Michel Devoret (SEAS)
Frederick W. Beinecke Professor of Applied Physics
Michel Devoret, M.Sc. École Nationale Supérieure des Télécommunications, Ph.D. University of Paris, faculty member at Yale since 2002: You are an experimental solid-state physicist whose foundational research has helped launch a revolution in quantum mechanics, an innovative technology which applies the laws of quantum mechanics to solve problems that are too complex for classical computers.
When you were young, you came to Yale from France for a year with your father, a doctor who was spending a year at the School of Medicine, and, happily for us, you liked it. Later, through a series of fortuitous events in which you came together with your colleagues and collaborators Rob Schoelkopf and Steve Girvin at Yale, you have collaborated to build the scientific infrastructure for a new generation of technology.
Your pioneering work stands at the forefront of a transformation so dramatic that, when supercharged by AI, as is likely, it will make computing millions of times faster than the fastest microchip computers today. As a major force in the development of quantum for over forty years, you are a trailblazer of a technology so consequential and far-reaching that it may affect the life of every member of the planet by driving new discoveries in health care, energy, environmental systems, smart materials, and in other ways as yet unimaginable.
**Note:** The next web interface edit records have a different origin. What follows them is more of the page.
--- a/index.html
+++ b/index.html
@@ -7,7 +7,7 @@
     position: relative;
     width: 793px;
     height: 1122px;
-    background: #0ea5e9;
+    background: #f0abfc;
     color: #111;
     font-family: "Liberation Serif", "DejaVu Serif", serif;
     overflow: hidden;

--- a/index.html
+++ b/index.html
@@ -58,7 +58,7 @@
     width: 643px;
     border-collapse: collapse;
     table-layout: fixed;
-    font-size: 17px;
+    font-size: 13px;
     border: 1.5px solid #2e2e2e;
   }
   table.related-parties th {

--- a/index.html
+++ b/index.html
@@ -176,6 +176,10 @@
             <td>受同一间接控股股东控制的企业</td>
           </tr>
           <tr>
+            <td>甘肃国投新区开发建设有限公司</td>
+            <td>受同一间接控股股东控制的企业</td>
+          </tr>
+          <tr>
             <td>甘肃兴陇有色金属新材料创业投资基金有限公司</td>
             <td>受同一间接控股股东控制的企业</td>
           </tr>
As a true Yalie, you have not restricted your impressive scientific work to technology alone but have blended it with humanistic thought. With Francesco Casetti, Sterling Professor of Humanities and Film & Media Studies, you taught a course “Cinema and Physics: When the Birth of Cinema and the Scientific Revolution Met,” which took up the parallelism between the evolution of art, science, and technology at the turn of the twentieth century, and asked questions such as “Can the humanistic and scientific forms of thinking converge and merge? Can they help each other to become more aware of themselves? And finally, can the rigorous exploration of the world, the language of poets, the pleasure of the performance, the magic of discoveries, productively work together?”
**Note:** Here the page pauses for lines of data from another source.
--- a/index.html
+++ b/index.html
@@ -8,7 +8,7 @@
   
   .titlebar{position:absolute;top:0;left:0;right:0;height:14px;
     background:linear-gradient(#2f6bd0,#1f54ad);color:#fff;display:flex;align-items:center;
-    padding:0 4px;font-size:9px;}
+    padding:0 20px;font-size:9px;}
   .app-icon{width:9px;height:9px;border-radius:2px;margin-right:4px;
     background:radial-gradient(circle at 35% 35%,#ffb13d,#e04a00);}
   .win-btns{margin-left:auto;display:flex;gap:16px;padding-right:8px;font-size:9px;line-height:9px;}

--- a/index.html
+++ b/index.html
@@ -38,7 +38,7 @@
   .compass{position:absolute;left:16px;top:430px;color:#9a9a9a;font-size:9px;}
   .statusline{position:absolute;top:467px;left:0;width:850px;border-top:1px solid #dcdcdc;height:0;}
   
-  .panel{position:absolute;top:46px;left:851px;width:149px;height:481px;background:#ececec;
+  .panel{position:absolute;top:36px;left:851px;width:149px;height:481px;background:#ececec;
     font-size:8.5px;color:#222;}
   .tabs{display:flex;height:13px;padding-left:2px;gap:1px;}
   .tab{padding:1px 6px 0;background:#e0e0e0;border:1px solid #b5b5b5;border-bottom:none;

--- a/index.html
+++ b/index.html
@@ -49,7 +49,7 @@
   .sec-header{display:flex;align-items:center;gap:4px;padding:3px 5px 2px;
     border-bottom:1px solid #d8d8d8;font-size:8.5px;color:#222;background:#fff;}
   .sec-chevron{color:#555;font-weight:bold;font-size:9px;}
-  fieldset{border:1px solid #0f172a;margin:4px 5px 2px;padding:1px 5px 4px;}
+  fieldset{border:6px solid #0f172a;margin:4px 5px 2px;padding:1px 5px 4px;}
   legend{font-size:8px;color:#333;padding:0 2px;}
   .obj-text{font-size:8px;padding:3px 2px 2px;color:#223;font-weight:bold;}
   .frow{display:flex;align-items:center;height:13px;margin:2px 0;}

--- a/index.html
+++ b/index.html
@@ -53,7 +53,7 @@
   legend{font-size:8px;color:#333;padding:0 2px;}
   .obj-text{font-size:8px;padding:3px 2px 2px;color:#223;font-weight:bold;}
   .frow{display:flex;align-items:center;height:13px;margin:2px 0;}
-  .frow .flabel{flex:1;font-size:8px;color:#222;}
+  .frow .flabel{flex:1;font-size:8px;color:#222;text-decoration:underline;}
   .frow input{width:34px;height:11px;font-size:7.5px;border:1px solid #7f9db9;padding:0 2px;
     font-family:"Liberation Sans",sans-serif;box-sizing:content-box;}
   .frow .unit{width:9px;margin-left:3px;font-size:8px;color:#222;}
All of these are perfect questions to be raised at an institution where the prominence of the arts affects so much – and you and Francesco saw the opportunity to ask and explore major intellectual questions that might benefit from being considered together. In testimony to your accomplishment, you have been heralded internationally, and have won, alone or with others, a multitude of prestigious prizes: You were awarded the 1996 Descartes-Huygens Prize of France’s Académie des Sciences and the Royal Academy of Science of the Netherlands; you shared the 1991 Ampere Prize of the French Academy of Science and the 2004 Europhysics-Agilent Prize of the European Physical Society; you shared the 2014 Fritz London Memorial Prize with your Yale collaborator Robert Schoelkopf and your former postdoc John Martinis; and most recently you received the 2022 Micius Quantum Prize with John Clarke, your former adviser at Berkeley, and Yasunobu Nakamura of the University of Tokyo, and the 2024 National Academy of Sciences’ Comstock Prize in Physics with Robert Schoelkopf.
You have said, “You do the best work that you can. The results of that work have to be true, novel, and meaningful.” Your work has been all of that, Michel Devoret, and as you retire your colleagues hope that you will not forget Yale as you continue making pathbreaking advances on your scientific journey.